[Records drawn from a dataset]

++++++++++++++++++++

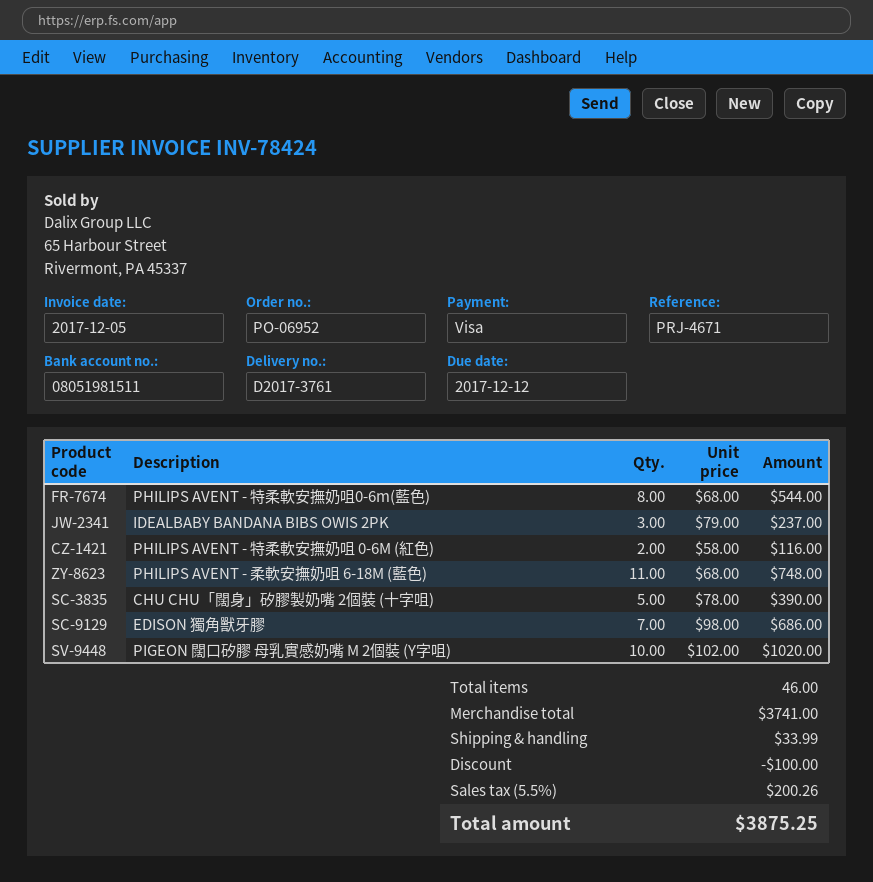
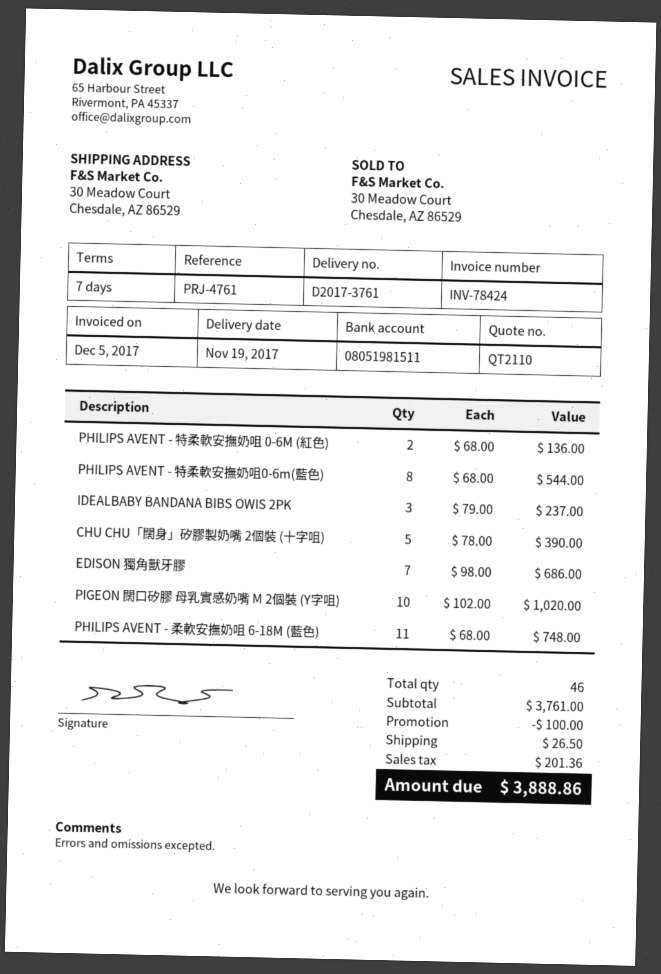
reference: PRJ-4671 -> PRJ-4761
PHILIPS AVENT - 特柔軟安撫奶咀 0-6M (紅色): 2 x 58.00 = 116.00 -> 2 x 68.00 = 136.00
subtotal: 3741.00 -> 3761.00
shipping: 33.99 -> 26.50
tax: 200.26 -> 201.36
total: 3875.25 -> 3888.86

++++++++++++++++++++

**Prompt:**
Your answer must be the line holding "PHILIPS AVENT - 特柔軟安撫奶咀" plus every later line to the end of the records, copied exactly.

**Task result:**
PHILIPS AVENT - 特柔軟安撫奶咀 0-6M (紅色): 2 x 58.00 = 116.00 -> 2 x 68.00 = 136.00
subtotal: 3741.00 -> 3761.00
shipping: 33.99 -> 26.50
tax: 200.26 -> 201.36
total: 3875.25 -> 3888.86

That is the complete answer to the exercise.